━━━━━ DATA SUPPLIED

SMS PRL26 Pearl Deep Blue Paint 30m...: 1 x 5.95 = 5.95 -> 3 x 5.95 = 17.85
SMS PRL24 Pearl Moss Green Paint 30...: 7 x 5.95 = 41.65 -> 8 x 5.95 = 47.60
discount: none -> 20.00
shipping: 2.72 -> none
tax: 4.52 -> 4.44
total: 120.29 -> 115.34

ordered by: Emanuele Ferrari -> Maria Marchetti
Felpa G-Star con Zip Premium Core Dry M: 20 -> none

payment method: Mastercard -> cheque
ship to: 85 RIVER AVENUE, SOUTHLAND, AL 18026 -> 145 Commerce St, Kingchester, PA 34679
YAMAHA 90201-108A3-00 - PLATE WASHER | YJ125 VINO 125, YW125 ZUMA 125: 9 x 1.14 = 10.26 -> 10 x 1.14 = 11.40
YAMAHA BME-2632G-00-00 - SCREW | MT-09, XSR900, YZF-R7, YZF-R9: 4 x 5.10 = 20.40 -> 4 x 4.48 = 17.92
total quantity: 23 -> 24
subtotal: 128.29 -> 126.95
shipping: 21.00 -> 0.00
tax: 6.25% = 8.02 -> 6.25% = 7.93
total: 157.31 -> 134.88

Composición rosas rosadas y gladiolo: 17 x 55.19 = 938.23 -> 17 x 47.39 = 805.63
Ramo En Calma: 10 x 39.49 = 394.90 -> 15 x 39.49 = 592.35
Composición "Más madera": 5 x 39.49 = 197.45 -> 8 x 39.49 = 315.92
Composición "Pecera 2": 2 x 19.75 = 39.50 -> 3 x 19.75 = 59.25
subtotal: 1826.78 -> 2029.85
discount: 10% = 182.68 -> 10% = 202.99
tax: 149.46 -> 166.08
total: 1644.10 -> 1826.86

━━━━━━━━━━

**TASK GOAL**
Could you restate, word for word, every line from the one containing "total: 157.31 -> 134.88" through the last line of the records above, and nothing more?

**ANSWER TO THE PROBLEM**
total: 157.31 -> 134.88

Composición rosas rosadas y gladiolo: 17 x 55.19 = 938.23 -> 17 x 47.39 = 805.63
Ramo En Calma: 10 x 39.49 = 394.90 -> 15 x 39.49 = 592.35
Composición "Más madera": 5 x 39.49 = 197.45 -> 8 x 39.49 = 315.92
Composición "Pecera 2": 2 x 19.75 = 39.50 -> 3 x 19.75 = 59.25
subtotal: 1826.78 -> 2029.85
discount: 10% = 182.68 -> 10% = 202.99
tax: 149.46 -> 166.08
total: 1644.10 -> 1826.86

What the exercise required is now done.